Re: [Maria-developers] MDEV-15740 (InnoDB lost Durability due to incorrect fix of MDEV-11937)

2 Nov 2018

      Hi Kristian,
Kristian Nielsen <knielsen@knielsen-hq.org> writes:
...
Marko Mäkelä <marko.makela@mariadb.com> writes:
...
Could you please take a look at this InnoDB regression in MariaDB 10.2
and later:
https://jira.mariadb.org/browse/MDEV-15740
Because of this bug, we can no longer write tests that would ensure
that certain changes are present in the redo log, before killing and
But what is the bug here? This is a Galera-only issue, right?
I was under the impression that it affects normal InnoDB too.
But indeed, it looks like you could be right that it is only affecting Galera.

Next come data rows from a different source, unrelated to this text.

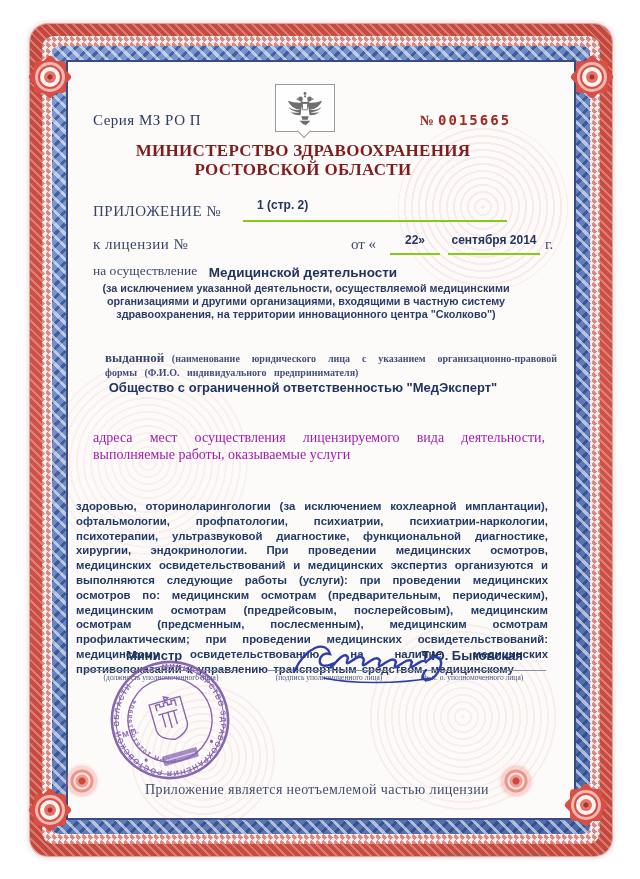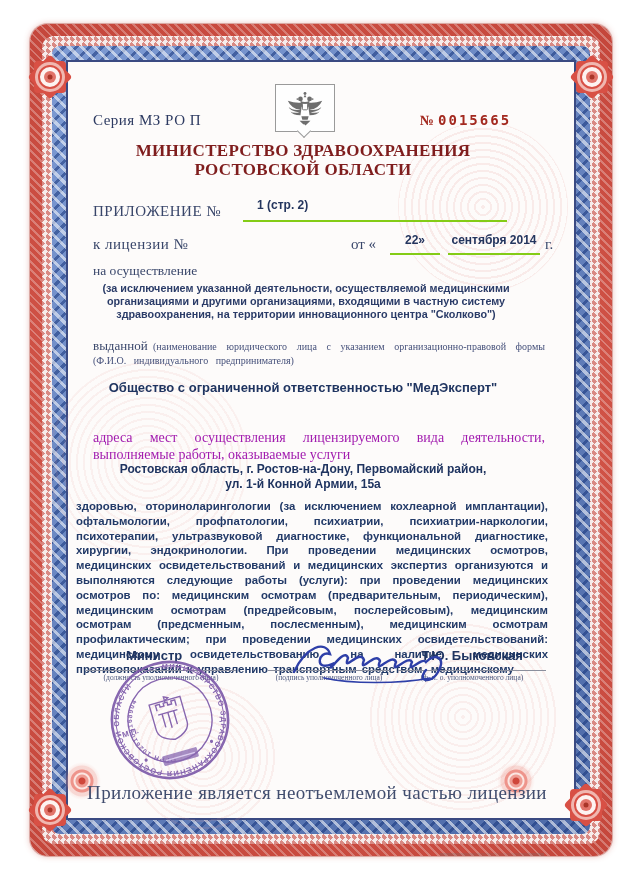--- a/index.html
+++ b/index.html
@@ -163,6 +163,7 @@
           </div>
 
           <div class="abs serif-label activity-label">на осуществление</div>
+          <div class="abs bold-sans activity-name">Медицинской деятельности</div>
           <div class="abs activity-exc">(за исключением указанной деятельности, осуществляемой медицинскими организациями и другими организациями, входящими в частную систему здравоохранения, на территории инновационного центра "Сколково")</div>
 
           <p class="abs serif-label issued" style="margin:0;">

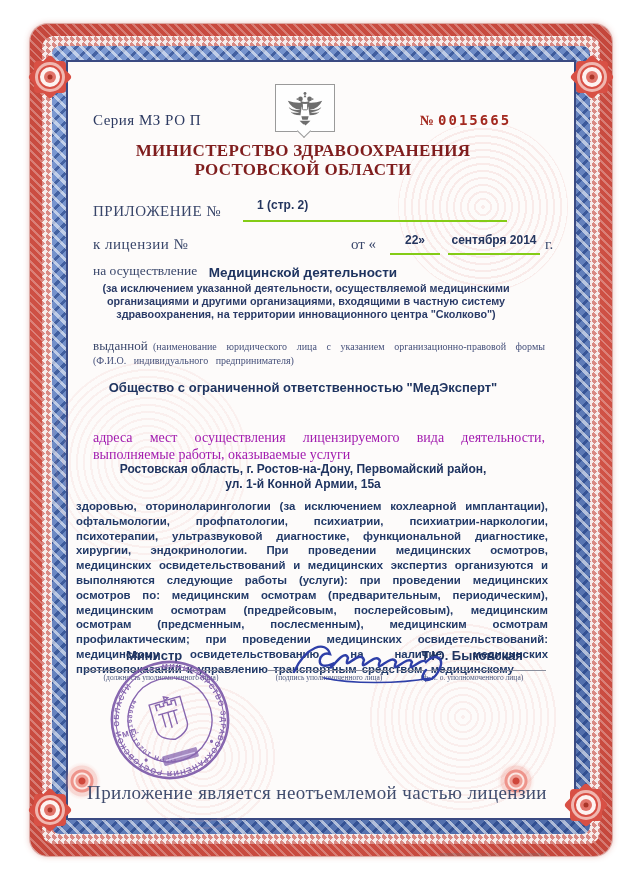--- a/index.html
+++ b/index.html
@@ -166,7 +166,7 @@
           <div class="abs bold-sans activity-name">Медицинской деятельности</div>
           <div class="abs activity-exc">(за исключением указанной деятельности, осуществляемой медицинскими организациями и другими организациями, входящими в частную систему здравоохранения, на территории инновационного центра "Сколково")</div>
 
-          <p class="abs serif-label issued" style="margin:0;">
+          <p class="abs serif-label issued" style="margin:12px;font-weight:bold;">
             <span>выданной</span>
             <span class="note">(наименование юридического лица с указанием организационно-правовой формы (Ф.И.О. индивидуального предпринимателя)</span>
           </p>

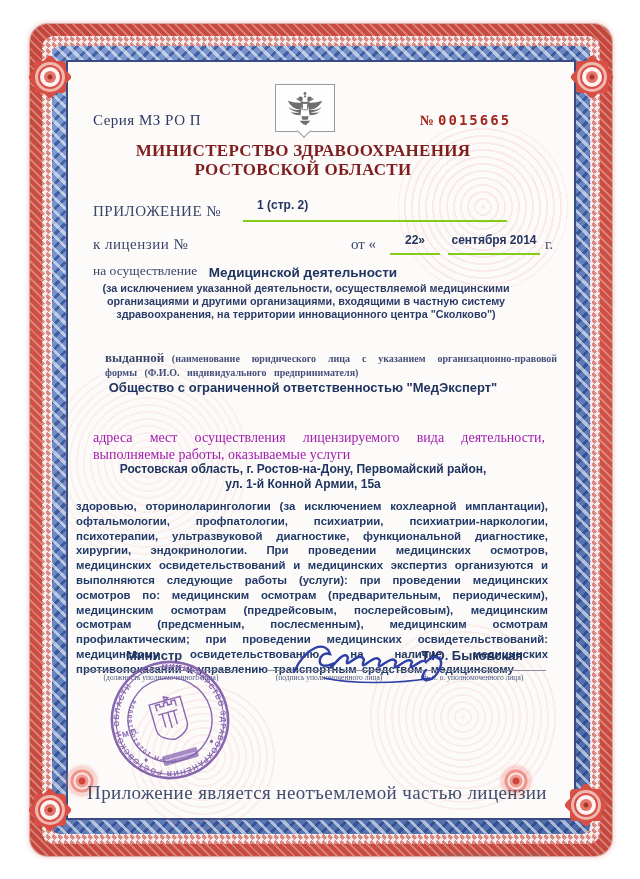--- a/index.html
+++ b/index.html
@@ -174,8 +174,6 @@
           <div class="abs bold-sans org-name">Общество с ограниченной ответственностью "МедЭксперт"</div>
 
           <div class="abs serif-label addresses-label">адреса мест осуществления лицензируемого вида деятельности, выполняемые работы, оказываемые услуги</div>
-          <div class="abs bold-sans address-value">Ростовская область, г. Ростов-на-Дону, Первомайский район,
-ул. 1-й Конной Армии, 15а</div>
 
           <div class="abs works">здоровью, оториноларингологии (за исключением кохлеарной имплантации), офтальмологии, профпатологии, психиатрии, психиатрии-наркологии, психотерапии, ультразвуковой диагностике, функциональной диагностике, хирургии, эндокринологии. При проведении медицинских осмотров, медицинских освидетельствований и медицинских экспертиз организуются и выполняются следующие работы (услуги): при проведении медицинских осмотров по: медицинским осмотрам (предварительным, периодическим), медицинским осмотрам (предрейсовым, послерейсовым), медицинским осмотрам (предсменным, послесменным), медицинским осмотрам профилактическим; при проведении медицинских освидетельствований: медицинскому освидетельствованию на наличие медицинских противопоказаний к управлению транспортным средством, медицинскому</div>
 

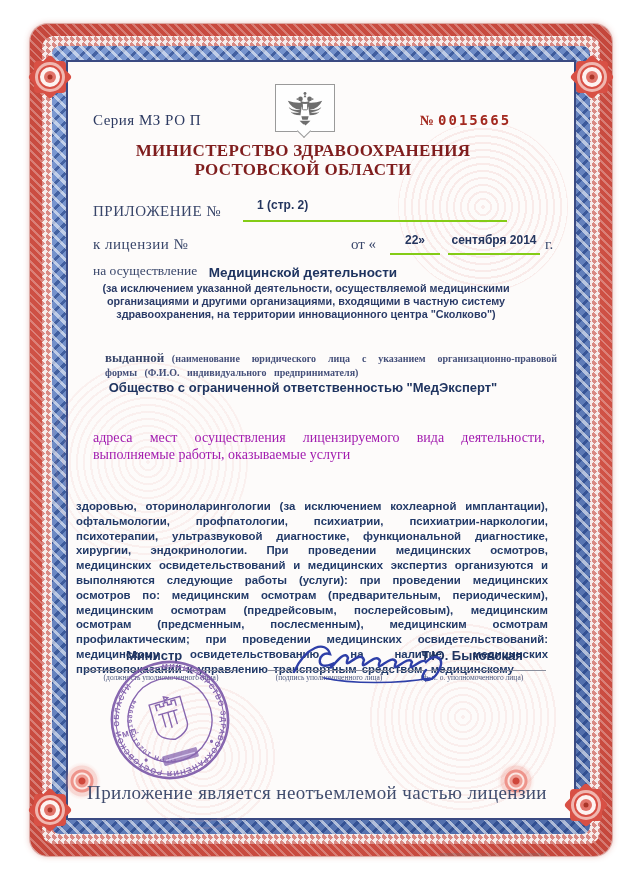--- a/index.html
+++ b/index.html
@@ -99,7 +99,7 @@
   .signature-svg{left:212px;top:570px;width:185px;height:58px;}
   .stamp{left:38px;top:594px;width:128px;height:128px;transform:rotate(-16deg);opacity:.9;}
 
-  .footer-note{left:0;top:720px;width:498px;text-align:center;font-size:19px;letter-spacing:.4px;color:#414d6e;}
+  .footer-note{left:0;top:720px;width:498px;text-align:center;font-size:14px;letter-spacing:.4px;color:#414d6e;}
 
   .imprint{position:absolute;left:440px;top:853px;width:104px;height:3px;
     background:linear-gradient(90deg, rgba(110,110,110,.28), rgba(110,110,110,.12) 60%, rgba(110,110,110,.28));}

I am sorry for blaming you; I think that the test innodb.innodb_force_recovery
proves that the redo log will be flushed correctly in 10.2 as well as 10.4.
I also tested with a variant that relies on the commit of DML (INSERT)
instead of DDL (DROP TABLE) for flushing the redo log.
I have now reassigned MDEV-15740 as a Galera bug.
...
It is not a bug that commit does not flush the log to disk when
trx->active_commit_ordered, it's an important performance optimisation. The
transaction is already durable at this point (it was synced in prepare, and
will be recovered by the transaction coordinator during crash recovery, eg.
from the binlog).
It's the same in MySQL, just using a different mechanism
(thd_requested_durability(trx->mysql_thd) == HA_IGNORE_DURABILITY)).
Thanks, this makes sense now.
...
Is the problem just about getting the test cases to work? That's easy to do,
for example with a DBUG_EXECUTE_IF() to add a log flush to disk at some
appropriate place.
I prefer to have tests that run on non-debug binaries, and
innodb_flush_log_at_trx_commit=1 should trigger a redo log write
(which will also persist any incomplete transactions from concurrent sessions).

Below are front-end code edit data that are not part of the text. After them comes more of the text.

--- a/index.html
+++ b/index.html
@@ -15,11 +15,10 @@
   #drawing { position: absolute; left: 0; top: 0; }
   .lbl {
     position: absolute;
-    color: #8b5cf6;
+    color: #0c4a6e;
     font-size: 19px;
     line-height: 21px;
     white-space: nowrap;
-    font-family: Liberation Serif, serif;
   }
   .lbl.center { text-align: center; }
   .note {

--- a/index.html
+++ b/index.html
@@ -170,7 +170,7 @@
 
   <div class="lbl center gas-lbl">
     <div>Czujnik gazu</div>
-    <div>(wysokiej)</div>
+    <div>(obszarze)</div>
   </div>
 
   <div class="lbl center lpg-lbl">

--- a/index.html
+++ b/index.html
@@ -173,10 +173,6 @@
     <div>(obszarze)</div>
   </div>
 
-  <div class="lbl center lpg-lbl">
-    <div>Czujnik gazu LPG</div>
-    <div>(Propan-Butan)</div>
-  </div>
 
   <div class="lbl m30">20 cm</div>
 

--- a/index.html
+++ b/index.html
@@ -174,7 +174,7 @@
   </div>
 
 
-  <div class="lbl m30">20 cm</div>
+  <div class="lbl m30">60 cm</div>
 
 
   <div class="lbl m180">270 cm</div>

For those cases where we need debug instrumentation, I prefer DEBUG_SYNC.
For example, if I have to kill the server at a specific point, I prefer to do it
externally, like this:

connection other;
SET DEBUG_SYNC = 'some_point SIGNAL hung WAIT_FOR ever';
…
connection default;
SET DEBUG_SYNC = 'now WAIT_FOR hung';
--source include/kill_mysqld.inc
disconnect other;
--source include/start_mysqld.inc

In this way, the test will not cause any memory leak errors in Valgrind or ASAN.
...
Or is the problem that Galera somehow disables crash recovery from the
binlog, and requires an fsync during every commit to be crash safe, not just
for test-purposes? In that case, isn't the problem the same in MySQL? Then
it sounds like the problem is that Galera in MySQL does something to avoid
HA_IGNORE_DURABILITY being set, and this "something" was not merged
correctly to MariaDB to work within the commit_ordered() framework?
Galera needs to either respect the commit_ordered() semantics (see eg.
comments in sql/handler.h). Or it needs to take over the transaction
coordinator role and control commit_ordered() itself. The latter is the
correct approach (but is not done currently as far as I am aware).
In general, Galera has never been properly integrated with the transaction
coordinator / commit_ordered() framework in MariaDB, and thus we keep
getting issues like this popping up. But without knowing how Galera intends
this to work, it's hard to say what the real problem is...
I have not participated in Galera development, so I cannot say either.
...
...
-           || thd_requested_durability(trx->mysql_thd)
-              == HA_IGNORE_DURABILITY) {
+           || (srv_flush_log_at_trx_commit == 1 && trx->active_commit_ordered)) {
This looks particularly strange because changing
innodb_flush_log_at_trx_commit from 1 to 2 "fixes" the bug due to the
condition srv_flush_log_at_trx_commit == 1 not being true anymore. But 1
is supposed to be more durable and slow compared to 2. Now, with the
current code 2 is more durable!
It could be that this could instead use srv_flush_log_at_trx_commit>=1 to
also avoid an unnecessary log flush (without fsync) to disk. I didn't check
now, as I think this is not the question at hand here?
Yes, it could be changed to >=1 as part of the Galera fix.
...
...
Related to this, I discussed an idea with Andrei Elkin: Actually there
should be no need to flush the InnoDB redo log at transaction commit if
logical logging is enabled. On recovery, we could retrieve the latest
committed logical log position from InnoDB, and then replay the logical
log from that point of time. We would only have to wait for InnoDB redo
log write before discarding the head of the logical log. For this, we
could implement some API call like "flush logs up to the LSN corresponding
to this binlog position".
It's an interesting idea, I had the same one 8 years ago ;-)
http://worklog.askmonty.org/worklog/Server-RawIdeaBin/?tid=164
(I think there may be a jira corresponding to this MWL#164, but not sure how
to find it).
It would be really nice to see this implemented. There are a few
complications though, eg. multi-engine transactions. And it still requires
that storage engines (/Galera) respect the commit_ordered() semantics.
Yes, I believe that multi-engine transactions would still need a XA
2PC mechanism.
In that case, it seems to me that the binlog would have to continue to
do extra fsync() at all of XA PREPARE, XA COMMIT, XA ROLLBACK.
...
If you can describe in more detail what the problem is, I can look a bit
deeper?
I think that I must carefully debug the issue that I observed in 10.4
to see what exactly is wrong there.
I was making a false assumption, but luckily as a result of this, we
got MDEV-15740 properly recategorized as a Galera bug.

Thanks for the help!

Marko
-- 
Marko Mäkelä, Lead Developer InnoDB
MariaDB Corporation